当時のヨーロッパ人にとって、アジア人は奴隷売買の対象だった。だから貧しさゆえに子供を売りたいという親がいれば、まるで家畜を扱うかのように奴隷として海外へ売り飛ばした。なんと5万人もの日本人が、この時代に奴隷として海外へ売られていったらしい。
九州でそんな実態を知った秀吉は、ポルトガル人でイエズス会の日本における布教の最高責任者であったガスパール・コエリョを引見すると、次のような四カ条からなる詰問を行った。

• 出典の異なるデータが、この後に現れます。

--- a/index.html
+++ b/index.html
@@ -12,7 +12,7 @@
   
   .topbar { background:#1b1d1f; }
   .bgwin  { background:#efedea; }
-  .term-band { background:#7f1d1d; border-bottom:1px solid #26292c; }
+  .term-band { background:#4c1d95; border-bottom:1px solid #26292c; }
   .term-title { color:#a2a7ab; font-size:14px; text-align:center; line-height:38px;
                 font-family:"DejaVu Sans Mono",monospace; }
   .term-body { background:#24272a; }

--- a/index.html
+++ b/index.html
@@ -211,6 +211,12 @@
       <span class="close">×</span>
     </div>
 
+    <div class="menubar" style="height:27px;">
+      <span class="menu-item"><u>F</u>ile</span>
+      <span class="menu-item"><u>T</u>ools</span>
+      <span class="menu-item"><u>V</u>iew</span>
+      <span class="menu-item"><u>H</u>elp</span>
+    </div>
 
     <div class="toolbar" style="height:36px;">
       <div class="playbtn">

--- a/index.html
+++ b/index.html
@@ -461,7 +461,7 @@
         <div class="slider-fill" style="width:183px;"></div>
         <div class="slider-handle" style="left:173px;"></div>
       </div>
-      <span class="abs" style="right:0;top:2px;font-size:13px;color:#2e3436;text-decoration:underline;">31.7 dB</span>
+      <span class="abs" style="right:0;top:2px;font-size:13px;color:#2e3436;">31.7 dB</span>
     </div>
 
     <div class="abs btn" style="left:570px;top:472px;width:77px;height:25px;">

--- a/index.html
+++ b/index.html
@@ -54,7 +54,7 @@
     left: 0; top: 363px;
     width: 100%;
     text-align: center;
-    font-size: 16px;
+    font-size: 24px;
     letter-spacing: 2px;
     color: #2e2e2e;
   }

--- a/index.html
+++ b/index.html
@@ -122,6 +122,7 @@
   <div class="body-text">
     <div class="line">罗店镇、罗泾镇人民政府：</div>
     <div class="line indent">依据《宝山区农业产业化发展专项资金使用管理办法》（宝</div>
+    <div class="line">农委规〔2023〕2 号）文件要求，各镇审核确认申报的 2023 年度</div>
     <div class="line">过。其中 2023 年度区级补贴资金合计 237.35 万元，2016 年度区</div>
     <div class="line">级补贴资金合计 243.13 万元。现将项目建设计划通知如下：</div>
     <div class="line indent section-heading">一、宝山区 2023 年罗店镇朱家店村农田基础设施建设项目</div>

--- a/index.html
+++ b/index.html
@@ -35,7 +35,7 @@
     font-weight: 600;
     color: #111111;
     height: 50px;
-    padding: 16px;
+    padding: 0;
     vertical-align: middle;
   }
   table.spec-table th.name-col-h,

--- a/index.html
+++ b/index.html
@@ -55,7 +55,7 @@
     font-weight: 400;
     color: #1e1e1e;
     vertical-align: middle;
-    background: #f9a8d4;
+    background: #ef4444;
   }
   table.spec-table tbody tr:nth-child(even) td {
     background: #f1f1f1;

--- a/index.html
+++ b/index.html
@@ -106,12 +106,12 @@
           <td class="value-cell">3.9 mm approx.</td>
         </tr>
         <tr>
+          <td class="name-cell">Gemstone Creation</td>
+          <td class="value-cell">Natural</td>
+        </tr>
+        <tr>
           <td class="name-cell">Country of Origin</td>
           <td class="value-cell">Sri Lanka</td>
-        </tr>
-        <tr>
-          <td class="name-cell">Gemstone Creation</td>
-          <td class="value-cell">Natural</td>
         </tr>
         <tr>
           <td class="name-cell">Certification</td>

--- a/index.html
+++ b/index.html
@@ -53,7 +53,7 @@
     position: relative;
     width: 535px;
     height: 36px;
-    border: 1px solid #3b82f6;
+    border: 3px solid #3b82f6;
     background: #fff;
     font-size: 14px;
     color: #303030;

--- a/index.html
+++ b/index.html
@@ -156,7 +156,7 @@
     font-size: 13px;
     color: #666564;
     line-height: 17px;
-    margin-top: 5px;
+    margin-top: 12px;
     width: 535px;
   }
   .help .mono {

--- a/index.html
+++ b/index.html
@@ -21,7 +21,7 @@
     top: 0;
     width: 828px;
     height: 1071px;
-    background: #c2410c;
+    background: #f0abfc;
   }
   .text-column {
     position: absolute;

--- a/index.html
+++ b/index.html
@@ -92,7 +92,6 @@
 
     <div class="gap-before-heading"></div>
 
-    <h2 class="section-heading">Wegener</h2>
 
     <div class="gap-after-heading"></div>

一つ、なぜかくも熱心に日本の人々をキリシタンにしようとするのか。
一つ、なぜ神社仏閣を破壊し、坊主を迫害し、彼らと融和しようとしないのか。
一つ、牛馬は人間にとって有益な動物であるにもかかわらず、なぜこれを食べようとするのか。
一つ、なぜポルトガル人は多数の日本人を買い、奴隷として国外へ連れて行くようなことをするのか。
この回答によって日本人の奴隷化を危惧した秀吉は、即座に『伴天連追放令』を打ち出した。質問に答えたコエリョでさえ日本から追放している。もし秀吉がここで英断を下していなければ、日本はヨーロッパ人たちによって植民地化されていた可能性がある。
この方針は徳川家康に引き継がれ、キリスト教の弾圧と日本の鎖国というものになっていく。これらの武将がこうして時間を稼いだことで、日本は植民地化されることなく明治維新を断行することができたのだろう。
晩年の政策では悪評の多い秀吉だけれど、この点に関しては素晴らしい決断だったように思う。歴史ファンにはとても興味深い記事だった。